Gartner's mandatory requirements for a SWG includes malware protection, threat prevention, content inspection for sensitive data, and URL filtering.

Many SWG vendors claim that they prevent 100% of all known malware and viruses embedded in websites from leaking through the web proxy.

However, SWGs have a fundamental architectural limitation: they only analyse data at the network level and have no awareness of what's happening on the browser. The Last Mile Reassembly Attack Framework exploits this vulnerability, effectively delivering known malware to the endpoints through the SWGs. This breaks most vendor SLAs!

What SWGs can detect

SWGs analyze network traffic and look for signatures/patterns of known malware and phishing websites.

SWGs also prevent sensitive data from being uploaded to unauthorized websites, by scanning a range of file types and file sizes for sensitive content. The limitations are publicly documented by each SWG vendor.

Where do Secure Web Gateways Fail?

No Web Application Context Awareness

No User Interaction Awareness

No Concept of Windows/Tabs

No Site Permissions Awareness

No Extensions Awareness

No Access to Rich Browser Metrics


This makes it easy for attackers to evade SWGs on many grounds.
1. Attackers can orchestrate a host of client-side attacks. These cannot be detected on the network layer.
2. Attackers can exploit channels that are unmonitored or difficult to monitor by SWGs.
3. Attackers can orchestrate any of the reassembly techniques on a website they control.

SWG Evasion Techniques

Smuggling Malware through Unmonitored Channels

SWGs do not support the inspection of certain protocols, and their best practice often asks enterprises to block these protocols entirely, which can hinder the functionality of websites that rely on them. Examples include WebRTC, WebSockets, WebTransport, and gRPC.
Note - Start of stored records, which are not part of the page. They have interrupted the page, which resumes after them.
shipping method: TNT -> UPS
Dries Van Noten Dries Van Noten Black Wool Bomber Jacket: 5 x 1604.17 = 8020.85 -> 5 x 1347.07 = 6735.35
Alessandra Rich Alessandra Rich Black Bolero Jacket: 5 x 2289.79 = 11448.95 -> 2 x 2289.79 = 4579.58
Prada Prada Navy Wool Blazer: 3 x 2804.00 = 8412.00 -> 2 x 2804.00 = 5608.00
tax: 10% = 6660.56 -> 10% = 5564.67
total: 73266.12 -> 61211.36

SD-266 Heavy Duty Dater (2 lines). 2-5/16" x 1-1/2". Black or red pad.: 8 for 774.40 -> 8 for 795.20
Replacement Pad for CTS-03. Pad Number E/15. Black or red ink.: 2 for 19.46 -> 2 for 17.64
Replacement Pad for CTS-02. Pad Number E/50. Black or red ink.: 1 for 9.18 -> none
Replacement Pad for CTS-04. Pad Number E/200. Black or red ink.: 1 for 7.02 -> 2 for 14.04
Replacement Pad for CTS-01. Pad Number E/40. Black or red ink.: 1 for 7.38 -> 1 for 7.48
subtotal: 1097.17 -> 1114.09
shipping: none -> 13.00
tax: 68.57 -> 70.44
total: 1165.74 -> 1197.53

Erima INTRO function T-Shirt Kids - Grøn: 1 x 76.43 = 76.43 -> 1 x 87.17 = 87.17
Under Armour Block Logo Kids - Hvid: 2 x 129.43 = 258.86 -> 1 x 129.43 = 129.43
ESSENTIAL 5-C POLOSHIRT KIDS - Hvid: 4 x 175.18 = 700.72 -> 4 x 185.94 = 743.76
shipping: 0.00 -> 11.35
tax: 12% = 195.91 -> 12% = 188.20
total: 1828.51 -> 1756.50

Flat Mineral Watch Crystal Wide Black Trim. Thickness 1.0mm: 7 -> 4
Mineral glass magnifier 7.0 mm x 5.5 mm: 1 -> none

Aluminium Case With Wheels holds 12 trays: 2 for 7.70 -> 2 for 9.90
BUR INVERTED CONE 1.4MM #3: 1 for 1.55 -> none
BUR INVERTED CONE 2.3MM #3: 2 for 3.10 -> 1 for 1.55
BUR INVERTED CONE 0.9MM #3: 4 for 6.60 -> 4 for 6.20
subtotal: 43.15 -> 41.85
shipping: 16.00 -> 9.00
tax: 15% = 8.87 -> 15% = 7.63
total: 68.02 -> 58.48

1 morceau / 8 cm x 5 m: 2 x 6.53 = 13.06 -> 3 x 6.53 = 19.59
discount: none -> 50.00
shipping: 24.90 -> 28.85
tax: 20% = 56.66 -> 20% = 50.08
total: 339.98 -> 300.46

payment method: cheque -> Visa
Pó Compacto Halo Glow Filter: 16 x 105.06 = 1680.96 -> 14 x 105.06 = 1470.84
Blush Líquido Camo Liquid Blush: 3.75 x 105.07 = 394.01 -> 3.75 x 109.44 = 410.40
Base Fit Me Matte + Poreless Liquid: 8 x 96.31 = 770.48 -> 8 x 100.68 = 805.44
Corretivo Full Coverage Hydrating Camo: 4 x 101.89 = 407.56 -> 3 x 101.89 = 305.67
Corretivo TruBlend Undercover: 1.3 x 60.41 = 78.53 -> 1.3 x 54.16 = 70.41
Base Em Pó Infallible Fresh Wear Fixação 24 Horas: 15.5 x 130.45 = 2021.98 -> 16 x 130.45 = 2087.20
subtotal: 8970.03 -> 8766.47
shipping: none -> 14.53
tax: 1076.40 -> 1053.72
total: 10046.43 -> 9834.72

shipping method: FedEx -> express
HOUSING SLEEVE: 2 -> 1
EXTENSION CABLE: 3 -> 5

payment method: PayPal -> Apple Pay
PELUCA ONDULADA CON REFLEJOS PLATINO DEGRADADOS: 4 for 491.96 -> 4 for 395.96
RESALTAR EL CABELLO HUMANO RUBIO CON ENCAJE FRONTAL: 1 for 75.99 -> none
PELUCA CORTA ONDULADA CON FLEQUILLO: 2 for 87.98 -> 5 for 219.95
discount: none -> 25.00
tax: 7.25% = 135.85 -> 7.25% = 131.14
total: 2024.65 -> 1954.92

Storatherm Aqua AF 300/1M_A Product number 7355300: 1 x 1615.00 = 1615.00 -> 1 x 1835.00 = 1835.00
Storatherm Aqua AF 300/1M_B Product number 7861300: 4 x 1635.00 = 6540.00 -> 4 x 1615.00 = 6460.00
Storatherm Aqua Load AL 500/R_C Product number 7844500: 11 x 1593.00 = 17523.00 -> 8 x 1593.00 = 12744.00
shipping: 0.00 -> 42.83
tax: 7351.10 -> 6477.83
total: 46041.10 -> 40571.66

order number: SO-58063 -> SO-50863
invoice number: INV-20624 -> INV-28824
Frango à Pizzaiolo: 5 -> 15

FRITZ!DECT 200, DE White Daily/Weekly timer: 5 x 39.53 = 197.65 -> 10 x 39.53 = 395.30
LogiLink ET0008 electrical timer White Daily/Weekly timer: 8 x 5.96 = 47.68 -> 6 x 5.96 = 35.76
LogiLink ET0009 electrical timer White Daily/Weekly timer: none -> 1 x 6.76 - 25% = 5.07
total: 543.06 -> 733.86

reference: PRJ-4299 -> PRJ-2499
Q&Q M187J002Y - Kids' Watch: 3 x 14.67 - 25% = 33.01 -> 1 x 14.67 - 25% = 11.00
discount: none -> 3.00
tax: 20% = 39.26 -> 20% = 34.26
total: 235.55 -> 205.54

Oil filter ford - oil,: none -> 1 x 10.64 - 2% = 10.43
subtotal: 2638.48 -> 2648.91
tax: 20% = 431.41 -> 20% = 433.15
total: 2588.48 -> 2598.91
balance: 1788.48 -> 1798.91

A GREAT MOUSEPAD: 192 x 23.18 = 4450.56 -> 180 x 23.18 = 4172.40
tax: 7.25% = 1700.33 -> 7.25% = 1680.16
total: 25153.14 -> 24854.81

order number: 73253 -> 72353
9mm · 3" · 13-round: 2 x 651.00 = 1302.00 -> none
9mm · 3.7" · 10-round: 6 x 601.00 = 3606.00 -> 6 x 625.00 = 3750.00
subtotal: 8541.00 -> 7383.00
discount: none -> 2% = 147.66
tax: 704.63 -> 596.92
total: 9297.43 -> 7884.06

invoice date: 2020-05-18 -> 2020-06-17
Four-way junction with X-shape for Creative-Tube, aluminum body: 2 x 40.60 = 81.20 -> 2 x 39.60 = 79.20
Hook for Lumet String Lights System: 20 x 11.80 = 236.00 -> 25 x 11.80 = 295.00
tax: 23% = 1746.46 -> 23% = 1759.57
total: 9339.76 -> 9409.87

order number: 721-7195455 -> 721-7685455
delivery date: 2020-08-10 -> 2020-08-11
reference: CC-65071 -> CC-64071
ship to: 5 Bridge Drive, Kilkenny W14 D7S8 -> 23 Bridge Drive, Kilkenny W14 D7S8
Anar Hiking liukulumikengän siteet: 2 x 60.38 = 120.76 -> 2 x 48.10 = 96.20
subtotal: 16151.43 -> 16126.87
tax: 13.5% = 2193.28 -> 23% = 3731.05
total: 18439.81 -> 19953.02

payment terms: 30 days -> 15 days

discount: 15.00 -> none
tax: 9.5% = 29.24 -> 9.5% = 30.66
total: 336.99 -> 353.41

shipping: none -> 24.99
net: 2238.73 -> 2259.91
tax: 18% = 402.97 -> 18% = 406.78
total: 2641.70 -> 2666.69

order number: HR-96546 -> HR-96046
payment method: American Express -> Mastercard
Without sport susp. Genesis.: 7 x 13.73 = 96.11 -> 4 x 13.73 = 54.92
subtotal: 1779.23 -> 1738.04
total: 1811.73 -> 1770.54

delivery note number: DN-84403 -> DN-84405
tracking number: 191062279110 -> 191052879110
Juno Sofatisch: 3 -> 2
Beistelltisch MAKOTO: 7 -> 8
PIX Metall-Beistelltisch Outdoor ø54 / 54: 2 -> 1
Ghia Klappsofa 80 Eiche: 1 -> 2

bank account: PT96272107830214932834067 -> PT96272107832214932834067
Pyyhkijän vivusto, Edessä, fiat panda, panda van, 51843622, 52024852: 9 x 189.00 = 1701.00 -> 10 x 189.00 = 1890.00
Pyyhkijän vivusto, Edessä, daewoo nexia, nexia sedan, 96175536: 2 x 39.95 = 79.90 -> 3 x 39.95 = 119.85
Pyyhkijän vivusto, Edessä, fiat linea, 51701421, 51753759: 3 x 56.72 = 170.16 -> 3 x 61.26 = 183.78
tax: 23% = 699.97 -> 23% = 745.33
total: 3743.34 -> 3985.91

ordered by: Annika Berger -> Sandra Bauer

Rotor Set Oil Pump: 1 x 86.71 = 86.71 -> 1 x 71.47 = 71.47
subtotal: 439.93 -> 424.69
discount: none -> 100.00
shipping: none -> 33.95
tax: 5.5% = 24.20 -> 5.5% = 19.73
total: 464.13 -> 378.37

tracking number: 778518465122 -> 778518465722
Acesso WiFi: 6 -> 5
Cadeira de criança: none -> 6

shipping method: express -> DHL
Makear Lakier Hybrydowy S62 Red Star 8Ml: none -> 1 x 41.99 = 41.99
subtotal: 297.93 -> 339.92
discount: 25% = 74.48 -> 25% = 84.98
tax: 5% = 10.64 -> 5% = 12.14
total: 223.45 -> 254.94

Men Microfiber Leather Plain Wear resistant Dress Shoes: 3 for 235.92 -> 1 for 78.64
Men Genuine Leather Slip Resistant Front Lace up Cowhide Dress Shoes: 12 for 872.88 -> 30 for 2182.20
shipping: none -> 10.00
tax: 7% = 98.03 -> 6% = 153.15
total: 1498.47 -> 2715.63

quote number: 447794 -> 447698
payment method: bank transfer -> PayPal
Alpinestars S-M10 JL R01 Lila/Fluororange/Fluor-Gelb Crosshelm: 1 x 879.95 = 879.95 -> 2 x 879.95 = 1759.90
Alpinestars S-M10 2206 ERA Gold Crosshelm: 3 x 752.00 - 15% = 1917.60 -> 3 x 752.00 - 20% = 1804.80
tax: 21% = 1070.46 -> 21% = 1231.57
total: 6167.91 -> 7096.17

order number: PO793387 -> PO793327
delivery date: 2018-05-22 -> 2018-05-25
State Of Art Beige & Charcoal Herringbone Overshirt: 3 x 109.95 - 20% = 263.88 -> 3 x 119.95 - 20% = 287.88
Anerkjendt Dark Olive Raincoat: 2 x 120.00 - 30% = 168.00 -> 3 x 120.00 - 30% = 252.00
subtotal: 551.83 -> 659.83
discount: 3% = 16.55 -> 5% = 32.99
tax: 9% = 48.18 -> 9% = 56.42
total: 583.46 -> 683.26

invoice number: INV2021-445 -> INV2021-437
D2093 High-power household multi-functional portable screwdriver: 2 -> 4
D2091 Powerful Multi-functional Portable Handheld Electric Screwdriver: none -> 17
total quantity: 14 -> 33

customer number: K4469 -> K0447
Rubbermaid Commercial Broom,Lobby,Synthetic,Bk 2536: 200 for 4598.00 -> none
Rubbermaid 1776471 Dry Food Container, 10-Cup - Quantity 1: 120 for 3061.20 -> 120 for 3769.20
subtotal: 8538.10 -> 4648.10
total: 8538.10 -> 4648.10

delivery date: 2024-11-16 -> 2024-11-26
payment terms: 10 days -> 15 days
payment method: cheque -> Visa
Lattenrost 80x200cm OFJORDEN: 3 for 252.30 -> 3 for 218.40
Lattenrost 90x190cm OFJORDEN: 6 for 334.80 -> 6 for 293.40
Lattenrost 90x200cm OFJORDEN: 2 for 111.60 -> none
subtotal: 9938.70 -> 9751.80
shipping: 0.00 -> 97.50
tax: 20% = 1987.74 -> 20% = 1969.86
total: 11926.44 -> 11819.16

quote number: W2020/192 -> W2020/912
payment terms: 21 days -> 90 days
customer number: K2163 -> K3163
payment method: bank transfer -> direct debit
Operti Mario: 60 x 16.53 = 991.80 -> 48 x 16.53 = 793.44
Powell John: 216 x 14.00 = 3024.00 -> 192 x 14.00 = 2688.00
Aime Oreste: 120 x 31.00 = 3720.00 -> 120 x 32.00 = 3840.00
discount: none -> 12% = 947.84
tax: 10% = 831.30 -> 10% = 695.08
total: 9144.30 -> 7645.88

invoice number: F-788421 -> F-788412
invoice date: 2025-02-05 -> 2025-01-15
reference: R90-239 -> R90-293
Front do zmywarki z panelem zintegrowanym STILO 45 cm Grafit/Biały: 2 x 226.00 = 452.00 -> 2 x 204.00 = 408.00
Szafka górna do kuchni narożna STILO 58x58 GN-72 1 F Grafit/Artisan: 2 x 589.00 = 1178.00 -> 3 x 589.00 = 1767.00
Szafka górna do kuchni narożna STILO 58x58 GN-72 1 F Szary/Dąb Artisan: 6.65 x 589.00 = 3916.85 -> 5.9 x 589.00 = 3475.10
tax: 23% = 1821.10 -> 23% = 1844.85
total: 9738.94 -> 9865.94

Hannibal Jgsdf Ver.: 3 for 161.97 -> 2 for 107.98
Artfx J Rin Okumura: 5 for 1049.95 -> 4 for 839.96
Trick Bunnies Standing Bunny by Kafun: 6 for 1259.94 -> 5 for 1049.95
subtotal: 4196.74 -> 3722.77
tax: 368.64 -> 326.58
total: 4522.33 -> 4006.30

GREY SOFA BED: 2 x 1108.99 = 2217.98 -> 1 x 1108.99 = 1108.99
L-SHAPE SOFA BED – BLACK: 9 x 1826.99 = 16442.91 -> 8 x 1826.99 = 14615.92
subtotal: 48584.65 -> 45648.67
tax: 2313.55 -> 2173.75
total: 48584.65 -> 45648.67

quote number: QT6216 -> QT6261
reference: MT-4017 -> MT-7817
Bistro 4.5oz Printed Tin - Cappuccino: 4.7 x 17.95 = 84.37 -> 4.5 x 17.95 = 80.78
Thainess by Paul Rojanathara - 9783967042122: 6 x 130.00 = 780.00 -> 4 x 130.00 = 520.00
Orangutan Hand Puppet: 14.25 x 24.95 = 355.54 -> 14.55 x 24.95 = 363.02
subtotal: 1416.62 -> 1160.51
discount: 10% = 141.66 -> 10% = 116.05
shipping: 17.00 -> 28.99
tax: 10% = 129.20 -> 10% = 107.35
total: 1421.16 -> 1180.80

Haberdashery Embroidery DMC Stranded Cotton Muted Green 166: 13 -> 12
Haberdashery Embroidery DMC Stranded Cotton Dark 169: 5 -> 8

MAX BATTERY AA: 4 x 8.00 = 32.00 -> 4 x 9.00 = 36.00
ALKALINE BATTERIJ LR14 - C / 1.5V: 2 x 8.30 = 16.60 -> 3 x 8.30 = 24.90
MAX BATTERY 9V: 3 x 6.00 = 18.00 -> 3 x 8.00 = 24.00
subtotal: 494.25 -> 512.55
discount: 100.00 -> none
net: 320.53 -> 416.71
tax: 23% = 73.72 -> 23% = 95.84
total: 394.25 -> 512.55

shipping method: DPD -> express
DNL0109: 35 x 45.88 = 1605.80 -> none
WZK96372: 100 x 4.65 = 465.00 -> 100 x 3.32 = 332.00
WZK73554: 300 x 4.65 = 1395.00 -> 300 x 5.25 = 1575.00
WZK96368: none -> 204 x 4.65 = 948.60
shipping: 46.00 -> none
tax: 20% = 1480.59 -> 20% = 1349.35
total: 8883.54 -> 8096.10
Attackers can exploit these channels to send malicious file contents and drop the malware on the client-side.

Hiding in Plain Sight

Attackers can package malicious file contents inside WebAssembly modules or other web resources like SVG, CSS, or JS. They can also hide the malicious file inside an image using steganography techniques. These are very difficult for SWGs to detect.

A client-side JavaScript code can then extract the malicious file from these resources and trigger a download.

File Chunking

As SWGs operate on the network level, they cannot differentiate between windows and tabs.

In this attack, we break a file into different parts or chunks and fetch them separately. The SWG sees multiple network requests for these parts but doesn't realise that all these parts will be reassembled in a single tab in a specific order. The complete file will be malicious, but the individual parts are not. On the client-side, JavaScript will reassemble these parts in the correct order and trigger a malicious file download.

Encryption / Decryption

In this attack, malicious file contents are encrypted and then transmitted over the network. The SWG doesn't know the password or the key needed to decrypt the data. The password is embedded inside the Javascript code. On the client-side, Javascript decrypts the file and triggers a download.

To the end user, it won't seem like a password-protected file, as the entire process happens automatically, but the malicious file is still delivered.

Encode / Decode

Similar to the encryption attack, in this method, the file is encoded into a different format, such as base64, before being transmitted. On the client-side, the file is decoded back to its original form, and a download is triggered.

Bypassing File Upload Checks

The file upload bypasses involve all the aforementioned attacks. As an example, a sensitive or malicious file is broken into chunks before being uploaded. The SWG, which operates at the network level, will not recognize that all these chunks are being uploaded through the same tab, thereby bypassing malicious file upload and DLP (Data Loss Prevention) checks.

Delivering Phishing Pages

In this scenario, the phishing page is constructed entirely on the client-side and rendered on victim's screen.

One approach is to render an MHTML file, which contains a full webpage and its resources in a single file. Another approach involves using a Canvas Engine, where the entire phishing page is painted on the client-side. These methods make it hard for anyone to detect the deception on the network level.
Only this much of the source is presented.